After you saw the steam from the back of the engine, you shut it off, then pulled the heads ? When was the last time it turned over ? Just before you took off the heads ? Did you turn it over with the heads off ? When did you bend the three pushrods, did the engine turn then ? Did you try turning it while setting the valves ? The distributor is mute, it has nothing to do with the locked up engine. I am just wondering did it lock up after the steam incident and you did not find it until you put it back together. Did something drop into a cylinder and get stuck, stranger things that just happen. I can't remember if a blown head gasket produces steam. Blown head gaskets push water out of the overflow in MOST cases. Other cases the water is boiled by the combustion in a cylinder or two , but that's not the whole engine getting hot. I would think steam equals overheating. Overheating doesn't lead to a locked up engine right away. Knowing whether you could turn it before you took it apart Vs. after you took it apart is Key to what happened. A bearing could not lock up just sitting there, A piston can't seize just sitting there. And the starter can't spin it fast enough to lock it up. I had a distributor gear break up once. Lost oil pressure for a short time, before it finally shut off.
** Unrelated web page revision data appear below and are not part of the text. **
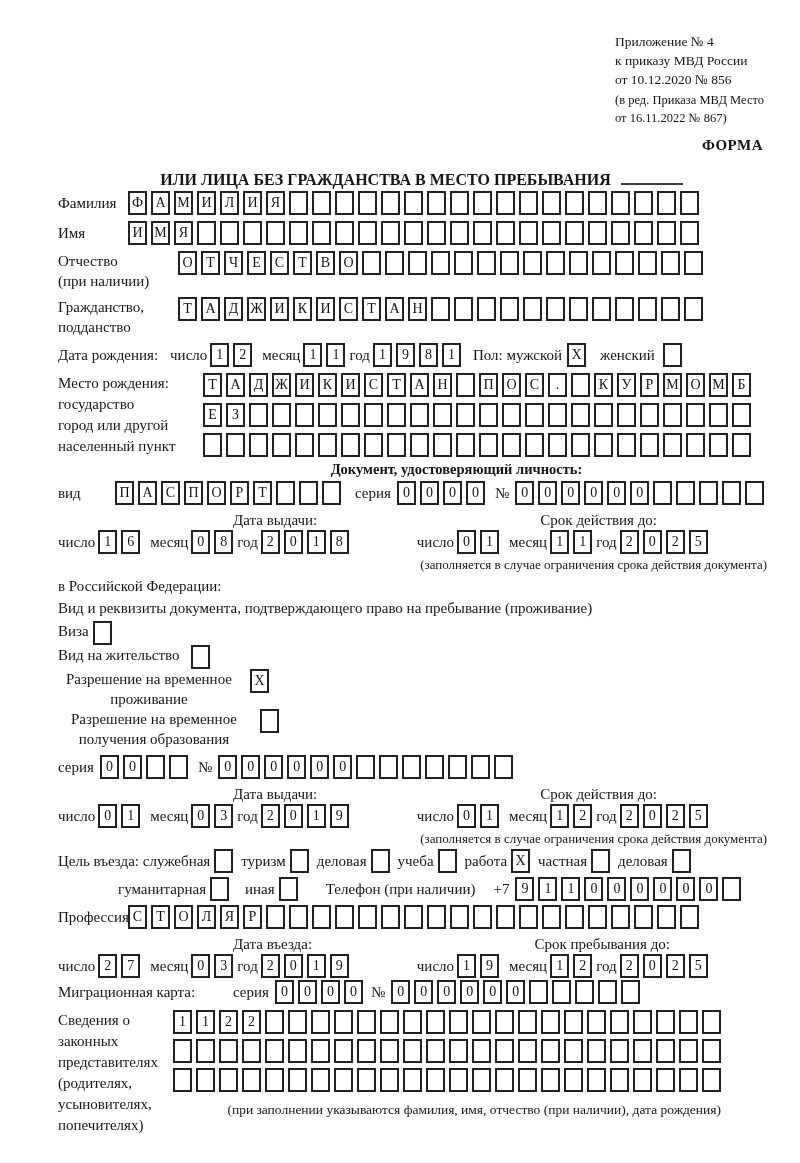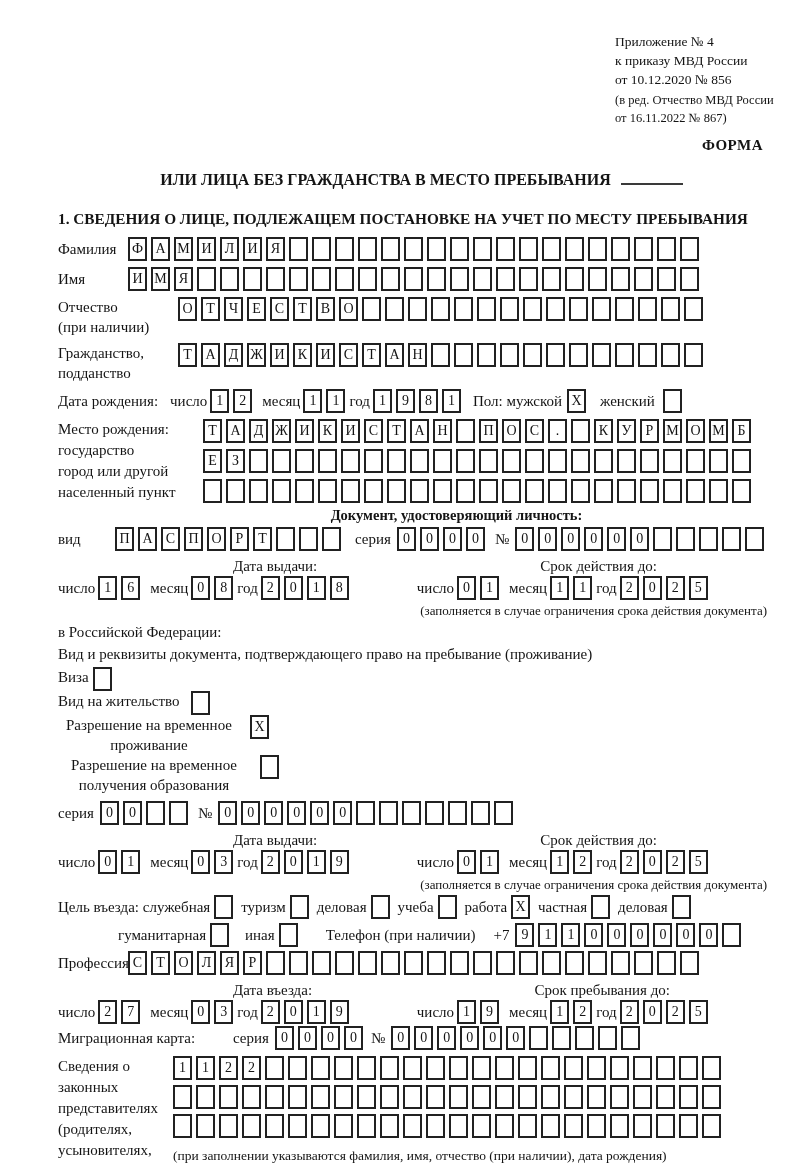--- a/index.html
+++ b/index.html
@@ -78,7 +78,7 @@
     <div>от 10.12.2020 № 856</div>
   </div>
   <div class="revision">
-    <div>(в ред. Отчество МВД России</div>
+    <div>(в ред. Приказа МВД Место</div>
     <div>от 16.11.2022 № 867)</div>
   </div>
   <div class="forma">ФОРМА</div>

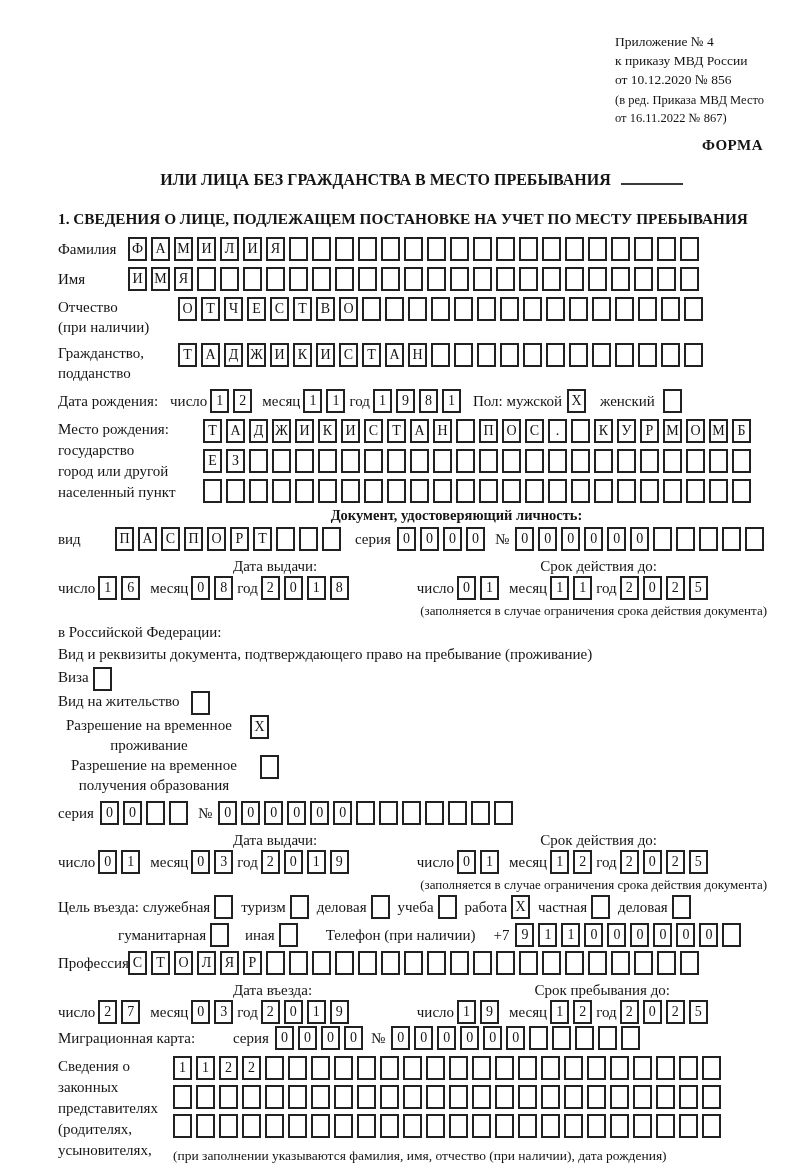--- a/index.html
+++ b/index.html
@@ -87,7 +87,6 @@
     <div><span>ИЛИ ЛИЦА БЕЗ ГРАЖДАНСТВА В МЕСТО ПРЕБЫВАНИЯ</span><span class="blank-line"></span></div>
   </div>
 
-  <div class="sec1">1. СВЕДЕНИЯ О ЛИЦЕ, ПОДЛЕЖАЩЕМ ПОСТАНОВКЕ НА УЧЕТ ПО МЕСТУ ПРЕБЫВАНИЯ</div>
 
   <div class="r">
     <span class="lblcol w70">Фамилия</span>

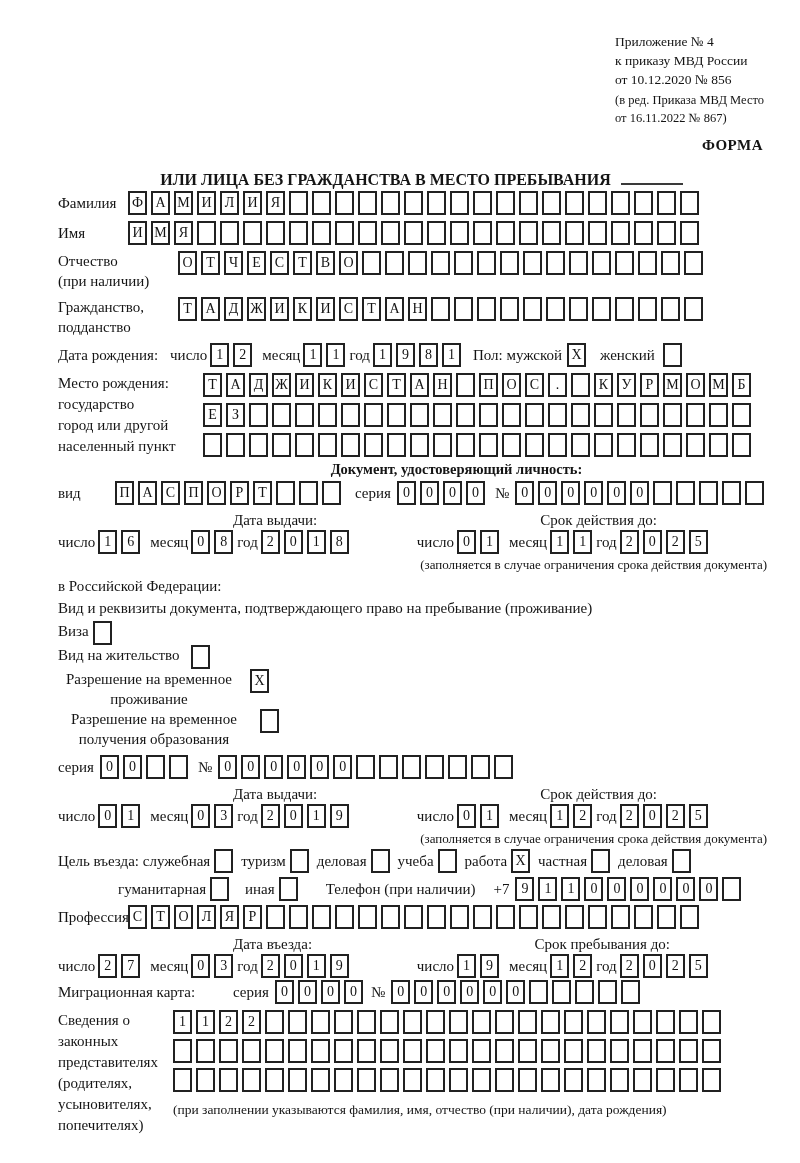--- a/index.html
+++ b/index.html
@@ -65,7 +65,7 @@
   .serrow .nlbl { margin:0 6px 0 10px; }
 
   .gcol { display:flex; flex-direction:column; gap:5px; }
-  .gnote { font-size:13.5px; text-align:left; width:548px; margin-top:4px; line-height:17px; }
+  .gnote { font-size:13.5px; text-align:right; width:548px; margin-top:4px; line-height:17px; }
 </style>
 </head>
 <body>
This didn't hurt anything because there was plenty of oil on the bearings.It would take a lot of spinning to dry out the bearings.
Sometimes the pump shaft and the distributor line up and it just slips in. if it went in that's all that matters the distributor won't seat if you have it wrong.
If the engine won't break lose and move in either direction that eliminates most of the easier solutions to your problem. it might not be what you want to hear but a seized engine means major work.